> ACTIVITY: Find the line with "order date: 2017-01-20 -> 2017-01-14". Repeat it and each line after it, exactly, down to the end of the records below.
::: DATA UNDER STUDY :::
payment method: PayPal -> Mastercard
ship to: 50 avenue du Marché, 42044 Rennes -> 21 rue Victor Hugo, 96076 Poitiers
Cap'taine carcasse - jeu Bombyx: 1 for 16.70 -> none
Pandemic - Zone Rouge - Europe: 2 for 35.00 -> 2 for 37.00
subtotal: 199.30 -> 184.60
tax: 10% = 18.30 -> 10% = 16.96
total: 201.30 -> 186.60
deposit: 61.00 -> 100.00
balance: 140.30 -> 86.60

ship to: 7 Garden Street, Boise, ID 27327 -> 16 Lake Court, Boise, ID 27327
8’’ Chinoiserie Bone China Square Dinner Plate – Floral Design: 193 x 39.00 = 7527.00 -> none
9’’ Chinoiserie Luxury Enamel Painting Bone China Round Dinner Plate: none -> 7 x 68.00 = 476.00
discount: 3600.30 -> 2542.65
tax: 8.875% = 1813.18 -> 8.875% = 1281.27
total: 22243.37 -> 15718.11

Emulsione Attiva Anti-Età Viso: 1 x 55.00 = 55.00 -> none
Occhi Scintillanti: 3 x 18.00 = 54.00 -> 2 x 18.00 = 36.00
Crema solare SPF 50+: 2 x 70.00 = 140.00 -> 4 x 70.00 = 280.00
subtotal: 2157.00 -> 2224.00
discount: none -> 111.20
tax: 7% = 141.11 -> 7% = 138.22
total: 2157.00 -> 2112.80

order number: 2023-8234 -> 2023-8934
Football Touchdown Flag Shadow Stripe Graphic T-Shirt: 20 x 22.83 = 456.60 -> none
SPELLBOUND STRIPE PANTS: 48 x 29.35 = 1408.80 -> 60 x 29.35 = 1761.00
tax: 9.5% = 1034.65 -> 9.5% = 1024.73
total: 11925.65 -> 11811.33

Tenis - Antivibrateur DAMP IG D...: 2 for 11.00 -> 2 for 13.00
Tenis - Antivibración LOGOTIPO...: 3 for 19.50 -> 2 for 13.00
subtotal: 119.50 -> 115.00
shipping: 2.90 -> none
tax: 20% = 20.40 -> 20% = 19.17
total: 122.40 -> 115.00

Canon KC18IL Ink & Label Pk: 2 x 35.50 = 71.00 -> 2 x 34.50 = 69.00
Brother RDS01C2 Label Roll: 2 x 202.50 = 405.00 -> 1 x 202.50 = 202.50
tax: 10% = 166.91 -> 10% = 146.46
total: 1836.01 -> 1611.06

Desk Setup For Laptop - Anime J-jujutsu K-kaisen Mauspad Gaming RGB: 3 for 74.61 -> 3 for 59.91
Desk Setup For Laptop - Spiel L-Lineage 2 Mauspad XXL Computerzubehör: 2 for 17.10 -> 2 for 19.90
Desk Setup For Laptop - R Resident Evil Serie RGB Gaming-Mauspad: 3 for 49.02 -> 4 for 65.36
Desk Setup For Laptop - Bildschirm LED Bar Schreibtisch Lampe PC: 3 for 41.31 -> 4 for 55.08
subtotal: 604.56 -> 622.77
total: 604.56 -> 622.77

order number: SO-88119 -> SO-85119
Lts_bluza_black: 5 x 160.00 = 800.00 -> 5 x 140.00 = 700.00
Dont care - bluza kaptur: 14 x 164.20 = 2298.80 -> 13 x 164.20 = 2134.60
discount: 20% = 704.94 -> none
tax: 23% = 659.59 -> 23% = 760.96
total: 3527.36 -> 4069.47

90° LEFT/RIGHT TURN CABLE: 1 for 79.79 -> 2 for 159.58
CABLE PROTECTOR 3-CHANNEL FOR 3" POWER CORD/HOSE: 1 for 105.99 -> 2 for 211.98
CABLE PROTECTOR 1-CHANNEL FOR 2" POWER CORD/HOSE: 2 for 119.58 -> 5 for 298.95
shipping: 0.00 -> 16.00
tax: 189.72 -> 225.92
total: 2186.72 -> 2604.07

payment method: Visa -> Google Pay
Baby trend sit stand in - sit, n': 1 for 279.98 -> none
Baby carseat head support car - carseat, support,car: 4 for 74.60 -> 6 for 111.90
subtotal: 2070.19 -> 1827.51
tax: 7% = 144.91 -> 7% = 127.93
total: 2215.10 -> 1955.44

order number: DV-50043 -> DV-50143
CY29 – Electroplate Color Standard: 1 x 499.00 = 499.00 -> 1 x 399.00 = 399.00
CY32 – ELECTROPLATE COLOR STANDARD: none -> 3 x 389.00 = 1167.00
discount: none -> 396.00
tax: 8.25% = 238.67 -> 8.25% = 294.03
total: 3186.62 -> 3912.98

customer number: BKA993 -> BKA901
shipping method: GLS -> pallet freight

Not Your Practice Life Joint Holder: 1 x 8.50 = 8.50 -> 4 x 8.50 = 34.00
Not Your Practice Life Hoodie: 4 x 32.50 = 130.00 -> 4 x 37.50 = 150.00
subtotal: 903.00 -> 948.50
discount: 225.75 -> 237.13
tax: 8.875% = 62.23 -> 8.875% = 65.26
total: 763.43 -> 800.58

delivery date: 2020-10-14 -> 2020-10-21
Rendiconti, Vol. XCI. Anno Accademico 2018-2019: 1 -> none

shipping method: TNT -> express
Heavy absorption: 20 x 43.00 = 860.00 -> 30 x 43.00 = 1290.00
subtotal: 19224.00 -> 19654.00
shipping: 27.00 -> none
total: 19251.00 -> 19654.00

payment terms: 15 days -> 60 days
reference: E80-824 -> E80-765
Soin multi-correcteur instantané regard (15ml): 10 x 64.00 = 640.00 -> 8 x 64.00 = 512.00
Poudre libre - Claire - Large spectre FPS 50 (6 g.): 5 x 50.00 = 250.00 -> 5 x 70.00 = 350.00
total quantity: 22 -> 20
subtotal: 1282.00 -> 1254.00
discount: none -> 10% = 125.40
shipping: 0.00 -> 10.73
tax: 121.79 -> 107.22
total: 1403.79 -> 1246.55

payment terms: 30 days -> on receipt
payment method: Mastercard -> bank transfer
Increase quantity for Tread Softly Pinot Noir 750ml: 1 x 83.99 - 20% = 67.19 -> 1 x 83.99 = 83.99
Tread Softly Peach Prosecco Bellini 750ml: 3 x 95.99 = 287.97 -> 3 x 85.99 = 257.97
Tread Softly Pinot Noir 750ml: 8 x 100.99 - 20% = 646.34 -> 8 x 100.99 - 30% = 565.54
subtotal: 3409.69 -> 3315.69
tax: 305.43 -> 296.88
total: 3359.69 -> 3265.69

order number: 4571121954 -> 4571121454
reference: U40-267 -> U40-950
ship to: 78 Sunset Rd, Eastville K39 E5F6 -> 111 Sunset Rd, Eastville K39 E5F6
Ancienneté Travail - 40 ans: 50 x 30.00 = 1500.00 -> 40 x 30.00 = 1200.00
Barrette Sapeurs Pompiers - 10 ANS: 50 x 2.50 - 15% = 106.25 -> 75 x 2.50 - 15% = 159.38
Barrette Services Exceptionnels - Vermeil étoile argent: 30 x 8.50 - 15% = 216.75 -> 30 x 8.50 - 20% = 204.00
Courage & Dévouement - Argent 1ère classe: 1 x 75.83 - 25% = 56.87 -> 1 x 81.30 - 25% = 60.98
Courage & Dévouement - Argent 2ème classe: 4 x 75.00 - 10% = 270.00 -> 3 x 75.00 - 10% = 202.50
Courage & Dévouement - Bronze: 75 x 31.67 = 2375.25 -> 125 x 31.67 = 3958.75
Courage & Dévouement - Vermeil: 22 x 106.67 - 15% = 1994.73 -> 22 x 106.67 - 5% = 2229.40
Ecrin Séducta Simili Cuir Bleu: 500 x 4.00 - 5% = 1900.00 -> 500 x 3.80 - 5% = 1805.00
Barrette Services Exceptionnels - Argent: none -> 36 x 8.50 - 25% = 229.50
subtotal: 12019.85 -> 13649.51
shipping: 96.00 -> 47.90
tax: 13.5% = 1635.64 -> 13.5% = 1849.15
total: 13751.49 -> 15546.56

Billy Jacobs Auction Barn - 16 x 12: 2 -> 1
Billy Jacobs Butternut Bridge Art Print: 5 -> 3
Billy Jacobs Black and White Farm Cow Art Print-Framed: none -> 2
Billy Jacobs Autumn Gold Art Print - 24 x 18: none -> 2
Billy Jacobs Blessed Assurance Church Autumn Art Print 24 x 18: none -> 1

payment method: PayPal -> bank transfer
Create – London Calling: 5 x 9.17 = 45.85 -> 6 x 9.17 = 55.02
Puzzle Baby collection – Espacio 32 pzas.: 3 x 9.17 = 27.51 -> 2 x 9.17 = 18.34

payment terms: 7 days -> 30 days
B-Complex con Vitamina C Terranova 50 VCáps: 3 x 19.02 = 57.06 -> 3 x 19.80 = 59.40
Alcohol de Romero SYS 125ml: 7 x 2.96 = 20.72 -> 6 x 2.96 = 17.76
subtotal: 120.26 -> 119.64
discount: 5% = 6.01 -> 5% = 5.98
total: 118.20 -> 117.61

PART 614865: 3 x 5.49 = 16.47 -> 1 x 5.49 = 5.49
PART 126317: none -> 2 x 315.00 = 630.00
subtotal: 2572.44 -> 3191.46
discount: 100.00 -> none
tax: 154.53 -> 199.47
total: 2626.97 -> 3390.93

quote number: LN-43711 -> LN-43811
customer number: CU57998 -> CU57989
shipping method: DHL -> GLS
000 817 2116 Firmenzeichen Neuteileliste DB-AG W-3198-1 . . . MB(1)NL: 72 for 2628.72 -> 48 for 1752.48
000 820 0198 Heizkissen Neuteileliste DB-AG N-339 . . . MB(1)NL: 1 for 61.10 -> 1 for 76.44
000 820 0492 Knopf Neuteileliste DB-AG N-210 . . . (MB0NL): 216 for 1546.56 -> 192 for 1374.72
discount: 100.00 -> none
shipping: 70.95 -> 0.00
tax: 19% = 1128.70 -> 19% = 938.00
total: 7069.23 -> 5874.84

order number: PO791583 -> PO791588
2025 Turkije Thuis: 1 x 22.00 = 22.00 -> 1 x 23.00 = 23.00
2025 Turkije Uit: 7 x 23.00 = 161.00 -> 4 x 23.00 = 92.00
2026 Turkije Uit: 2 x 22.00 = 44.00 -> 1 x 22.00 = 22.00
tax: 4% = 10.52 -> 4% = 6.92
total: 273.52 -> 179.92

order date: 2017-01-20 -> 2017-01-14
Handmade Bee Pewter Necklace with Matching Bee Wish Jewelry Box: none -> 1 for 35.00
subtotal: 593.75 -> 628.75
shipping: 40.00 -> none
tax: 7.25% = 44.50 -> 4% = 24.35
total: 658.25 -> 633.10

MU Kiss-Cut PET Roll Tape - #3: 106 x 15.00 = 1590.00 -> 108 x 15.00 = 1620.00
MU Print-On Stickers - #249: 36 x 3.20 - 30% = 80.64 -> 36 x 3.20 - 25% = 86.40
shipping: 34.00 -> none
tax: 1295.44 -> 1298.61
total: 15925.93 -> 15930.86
:::
> REPLY TO THE TASK:
order date: 2017-01-20 -> 2017-01-14
Handmade Bee Pewter Necklace with Matching Bee Wish Jewelry Box: none -> 1 for 35.00
subtotal: 593.75 -> 628.75
shipping: 40.00 -> none
tax: 7.25% = 44.50 -> 4% = 24.35
total: 658.25 -> 633.10

MU Kiss-Cut PET Roll Tape - #3: 106 x 15.00 = 1590.00 -> 108 x 15.00 = 1620.00
MU Print-On Stickers - #249: 36 x 3.20 - 30% = 80.64 -> 36 x 3.20 - 25% = 86.40
shipping: 34.00 -> none
tax: 1295.44 -> 1298.61
total: 15925.93 -> 15930.86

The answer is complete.